Même les spectateurs occasionnels étaient perdus et confus. Les gens qui regardaient la série sans avoir d’attentes particulières ont trouvé le dernier épisode tellement bizarre que certains d’entre eux se sont dit qu’il devait être “un faux”. Nous avons spéculé sur un quatrième épisode surprise à venir, interprétant cet épisode comme une mise en scène de la mort de la série, un écho méta-textuel du “suicide du génie” de Sherlock dans TRF.

Et pourtant, aucune de ces explications n’a pu être confirmée.

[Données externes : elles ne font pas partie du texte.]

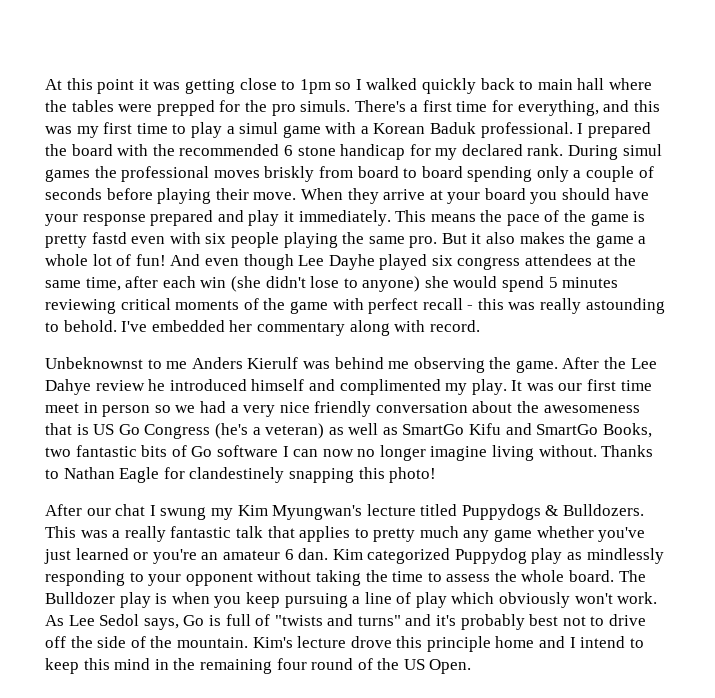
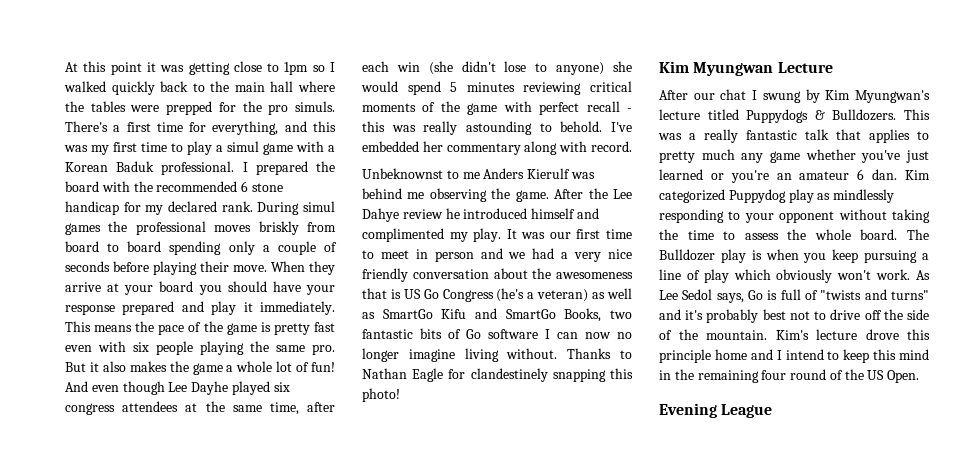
(534, 85) none -> [210,81,230,92] the
[91,232,127,244] fastd -> [314,322,335,332] fast
(652, 385) none -> [362,250,374,259] to
[154,405,171,413] so -> [480,248,503,259] and
(437, 475) none -> [659,61,833,76] // Kim Myungwan Lecture
[210,508,233,520] my -> [805,89,820,103] by
(472, 666) none -> [659,403,773,418] // Evening League

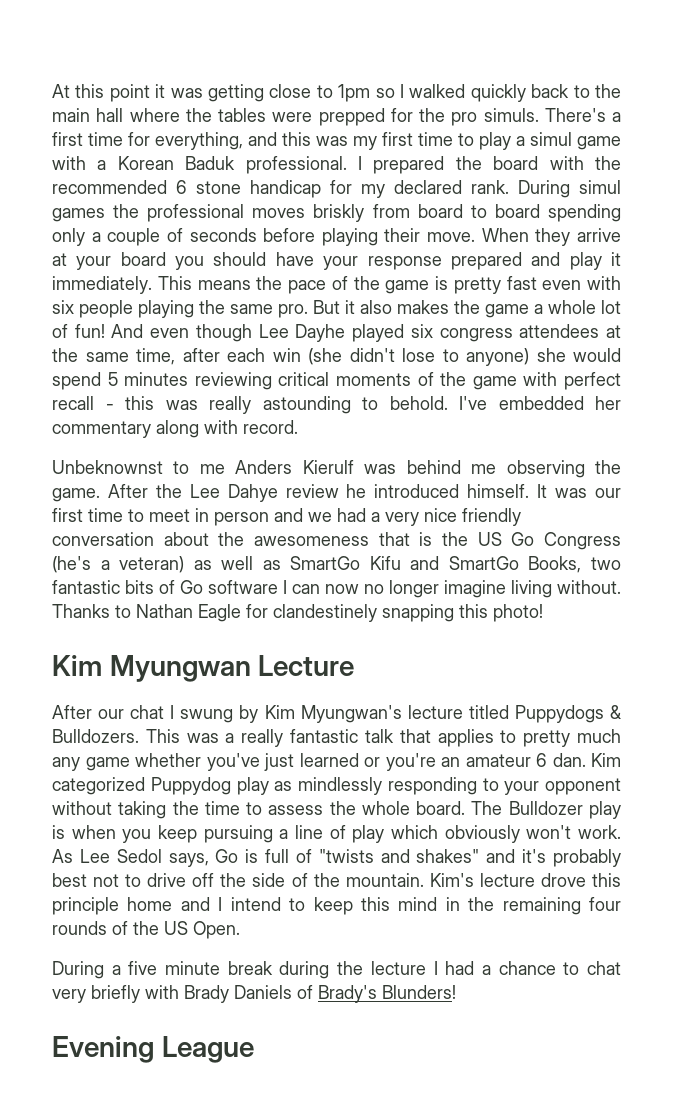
[531,208,599,219] [362,228,502,242] himself and complimented my play. -> [467,484,530,498] himself.
(401, 294) none -> [442,532,469,546] the
[891,290,929,300] turns" -> [416,849,480,863] shakes"
[790,369,827,380] round -> [52,921,107,935] rounds
(920, 376) none -> [52,961,621,979] [52,985,456,1003] // During a five minute break during the lecture I had a chance to chat very briefly with Brady Daniels of Brady's Blunders!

Il y avait aussi des choses bizarres dans les deux premiers épisodes. Par exemple, une version légèrement différente de l’appartement des Watson, façon Vallée de l’Étrange. Un caméraman dans le champ. La même affaire, mentionnée deux fois. John qui tapait un article (a) sur une capture d’écran de son blog, qui parlait de (b) changer des couches alors que sa femme était assise à côté de lui, encore enceinte, et alors que (c) le blog lui-même n’a jamais porté aucune trace de l’article en question.

Ou encore, le fameux tableau du crâne bleu, remplacé par un autre, qui brillait.

Ce qui s’ensuivit fut un assaut de critiques et de méchancetés, qui ont déferlé sur toutes les personnes travaillant sur la série, par tous les moyens de communication possibles. Les auteurs, comme à leur habitude, ont répondu à la plupart des questions de façon incroyablement frustrante et parfois des mensonges éhontés et réjouis.

Mais deux de ces réponses valaient le coup, selon moi, d’y regarder à deux fois.

[traduction : « Rester amoureuse de quelqu’un après des années n’est pas réducteur, rétrograde, antiféministe ou faible. Battez-vous contre le patriarcat, pas contre moi, et allez lire du putain de Tchekhov. »] Louise Brealey joue le rôle de Molly Hooper.

Louise Brealey a défendu la scène atroce dans laquelle son personnage devait déclarer à voix haute son amour (évident, et à sens unique) pour Sherlock, sous peine de mourir dans une explosion, et elle l’a fait avec le conseil d’aller “lire du putain de Tchekhov”.

Rachel Talalay, qui a réalisé TST, a plaidé son innocence quant à son implication dans la série, disant : “je ne suis qu’un pion dans ce théâtre de l’absurde” :

Rachel Talalay a réalisé The Six Thatchers

Aucun de ces deux tweets ne ressemble à une réponse instinctive venant d’artistes ayant du mal à faire face à l’échec critique de leur travail.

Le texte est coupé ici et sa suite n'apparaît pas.